L’omaggio ai CCCP e le atmosfere noir del reading musicale
Il calendario delle esibizioni prenderà il via venerdì 24 aprile 2026 alle ore 21.00 con un evento speciale parte del Torino Jazz Festival 2026. Il progetto, intitolato Affinità e divergenze (tra i CCCP e noi), vede protagonista un quartetto formato da Alessandro Dell’Anna, Matteo Salvadori, Stefano Risso e Donato Stolfi. I musicisti rileggeranno in chiave punk e jazz lo storico repertorio dei CCCP/Fedeli alla linea, alternando momenti acustici ed elettrici in una trama improvvisativa audace. Successivamente, venerdì 8 maggio 2026, sarà la volta del reading Jazz in Giallo – Sassofoni e pistole. Realizzata in collaborazione con la rivista Jazz Around, la serata vedrà il jazz detective Franco Bergoglio interpretare estratti di autori noir come Raymond Chandler, James Ellroy, Agatha Christie, Carlo Lucarelli e Vasquez Montalban, accompagnato dalle note di Alessandro Maiorino, Alessandro Minetto e Riccardo Ruggieri.
Il talento di Sade Mangiaracina e il finale con gli Oiseaux Trio
Il terzo incontro, fissato per venerdì 15 maggio 2026, segna il ritorno della pianista Sade Mangiaracina, una delle figure più brillanti del jazz italiano. Accompagnata da Marco Bardoscia al contrabbasso e Gianluca Brugnano alla batteria, l’artista presenterà l’album Prayers, pubblicato dall’etichetta Tǔk Music di Paolo Fresu. Il disco esplora la necessità dell’uomo di connettersi con il trascendente attraverso composizioni originali che riflettono le sue radici mediterranee. La chiusura della manifestazione avverrà venerdì 22 maggio 2026 con la performance degli Oiseaux Trio. Il progetto di Marco Tardito vede Pietro Ballestrero impegnato con una chitarra dalle sonorità simili al sitar e Maurizio Vespa alla marimba e percussioni. La loro proposta si basa su una scrittura complessa che unisce il rigore del contrappunto della musica classica alla progressione energetica tipica della tradizione dell’India.

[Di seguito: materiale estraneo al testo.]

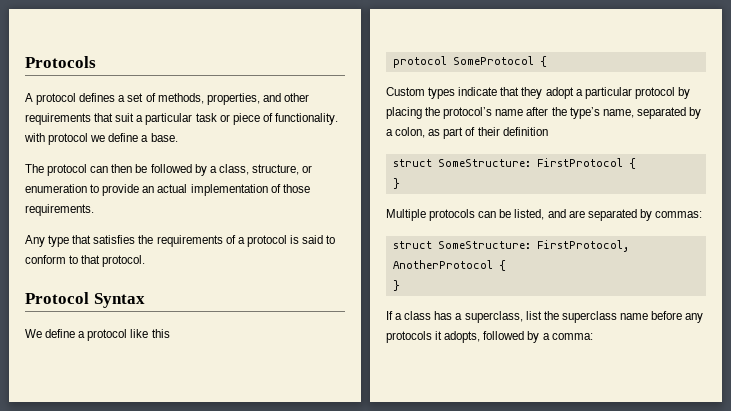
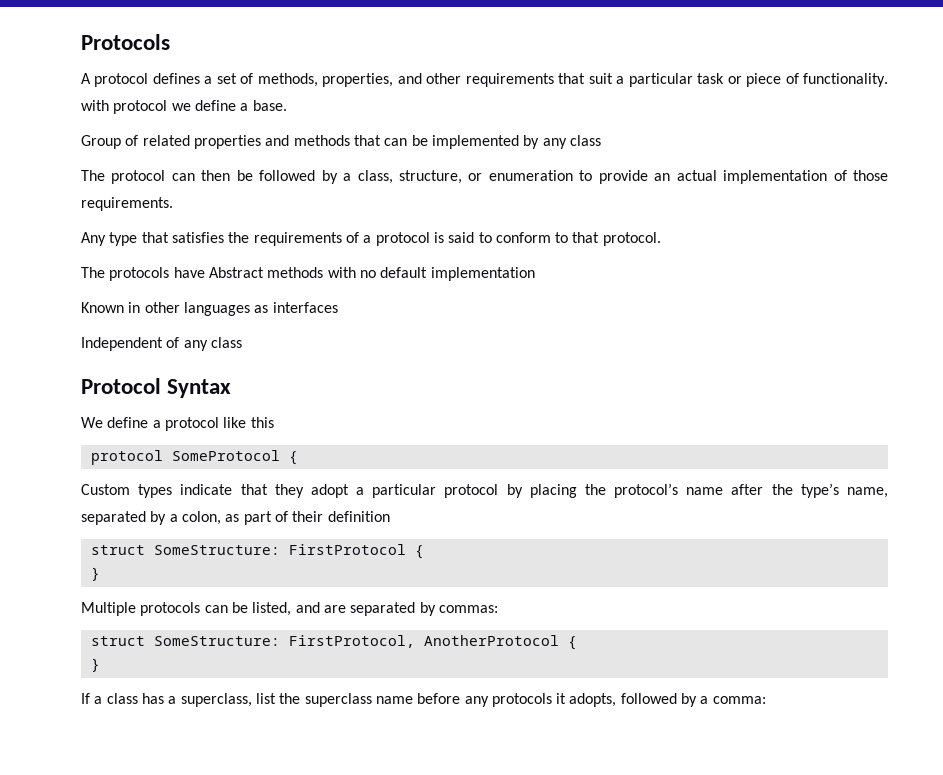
(178, 137) none -> [81,135,601,149] // Group of related properties and methods that can be implemented by any class
(146, 261) none -> [81,267,535,281] [81,302,338,316] [81,337,242,351] // The protocols have Abstract methods with no default implementation // Known in other languages as interfaces // Independent of any class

Informazioni logistiche e riepilogo degli appuntamenti a Torino
Per assistere ai concerti presso la Sala Polifunzionale di Torino, è necessario registrarsi online attraverso il sito ufficiale www.eventinpiazza.it. Tutti gli spettacoli inizieranno alle ore 21.00 e prevedono il seguente programma: venerdì 24 aprile con Affinità e divergenze; venerdì 8 maggio con il reading musicale Jazz in Giallo; venerdì 15 maggio con il Sade Mangiaracina Trio e infine venerdì 22 maggio con l’esibizione dell’Oiseaux Trio. L’iniziativa rappresenta un valore culturale fondamentale per la città, offrendo una vetrina di livello internazionale capace di unire la dimensione locale a quella globale attraverso linguaggi musicali sempre nuovi e irripetibili.